Der Grundsatz: Wechsel auf den 1. Januar
Die Franchisehöhe wird in der Regel fürs Kalenderjahr festgelegt. Der Wechsel wirkt daher auf den 1. Januar, und der Antrag muss innert der von der Kasse im Herbst gesetzten Fristen eingehen. Mitten im Jahr wechselt man die Franchise nicht frei.
Die Franchisestufen für Erwachsene sind verordnet: 300, 500, 1000, 1500, 2000 und 2500 Franken. Je höher die Franchise, desto tiefer die Monatsprämie — gegen höhere Beteiligung im Behandlungsfall.
Erhöhung und Senkung: unterschiedliche Fristen
Franchise erhöhen
Die Franchise zu erhöhen (für eine tiefere Prämie) ist oft bis nahe ans Jahresende möglich, abhängig von den Bedingungen der Kasse.
Franchise senken
Eine Senkung kann einen früheren Schritt erfordern. Prüfen Sie stets die internen Fristen Ihrer Kasse.

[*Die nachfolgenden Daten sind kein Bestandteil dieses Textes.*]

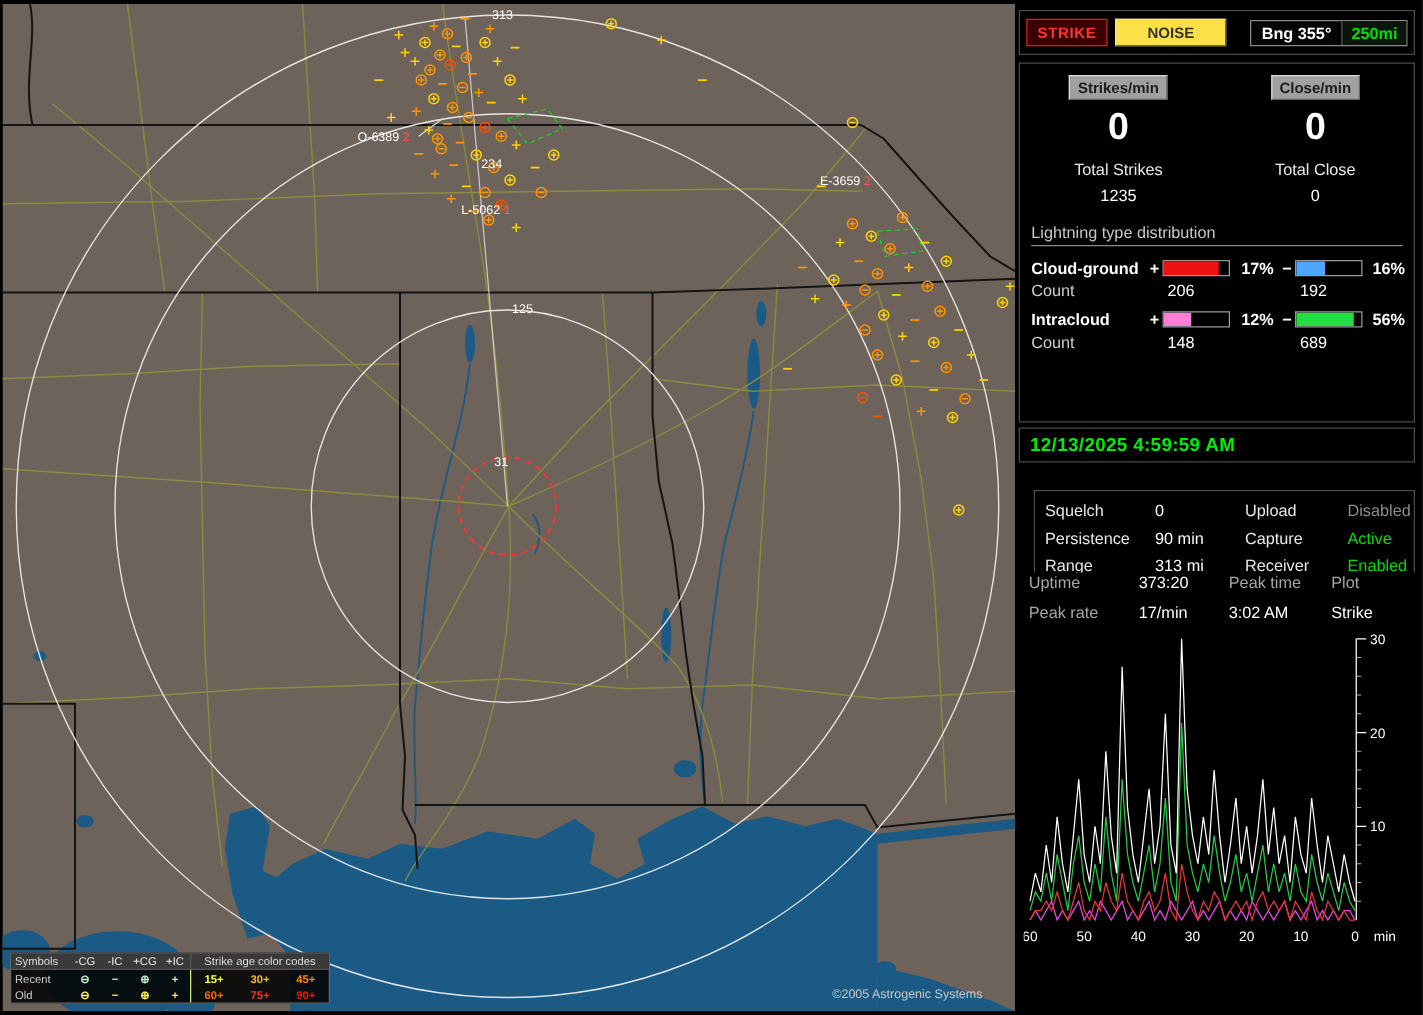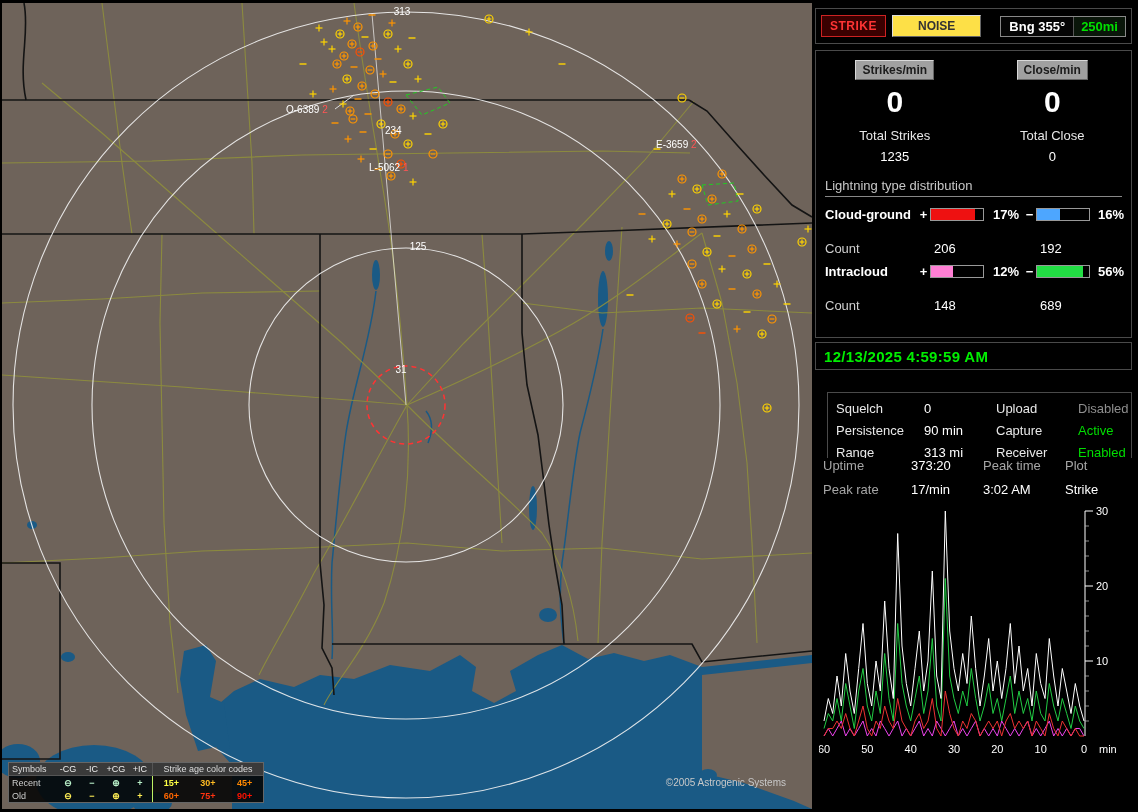"Cloud-ground" .dist-grid { row-gap: 19px -> 3px }
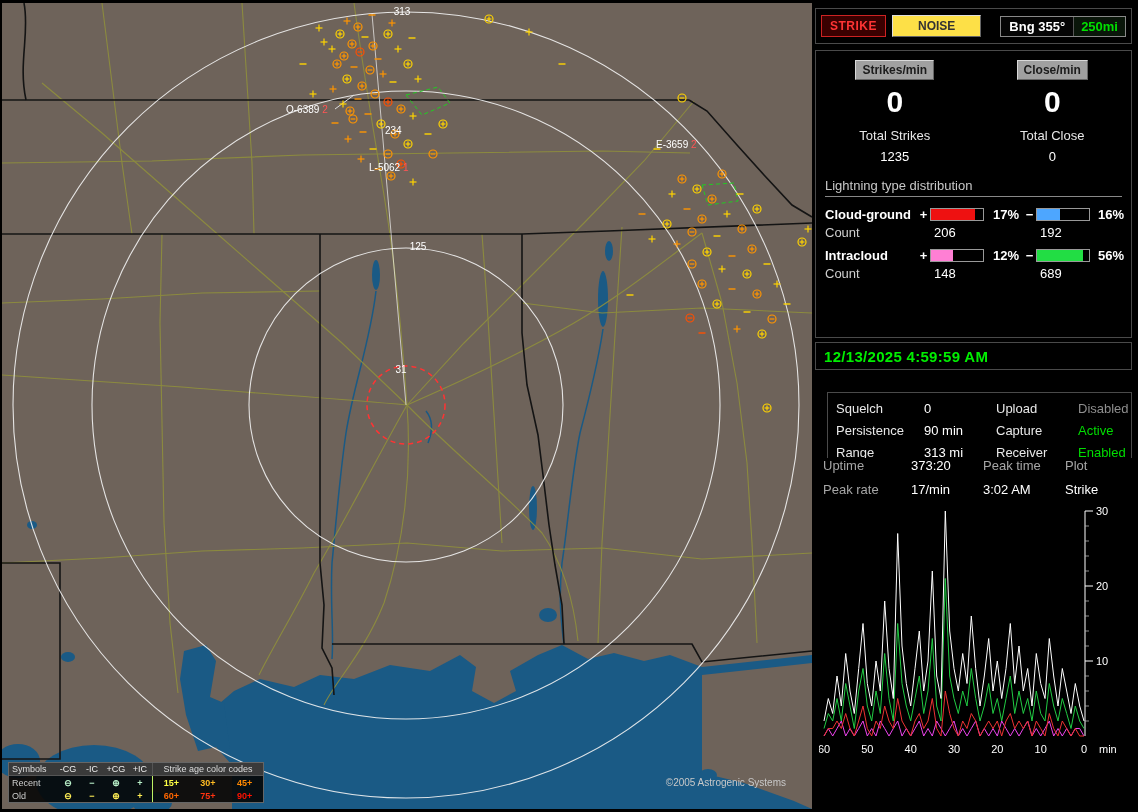"©2005 Astrogenic Systems" .copyright { bottom: 21px -> 8px }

Die richtige Franchisehöhe wählen
Eine hohe Franchise lohnt nur bei moderaten Jahreskosten. Über der Franchise gilt der Selbstbehalt von 10 %, begrenzt auf 700 Franken pro Jahr für Erwachsene. Rechnen Sie vor der Entscheidung: Die tiefere Prämie kann durch die Kostenbeteiligung aufgehoben werden.
Häufige Fragen
Kann ich die Franchise mitten im Jahr wechseln?
Grundsätzlich nein: Der Wechsel wirkt auf den 1. Januar, auf Antrag innert der Fristen der Kasse.
Welche Franchisestufen gibt es für Erwachsene?
300, 500, 1000, 1500, 2000 und 2500 Franken, durch Bundesverordnung festgelegt.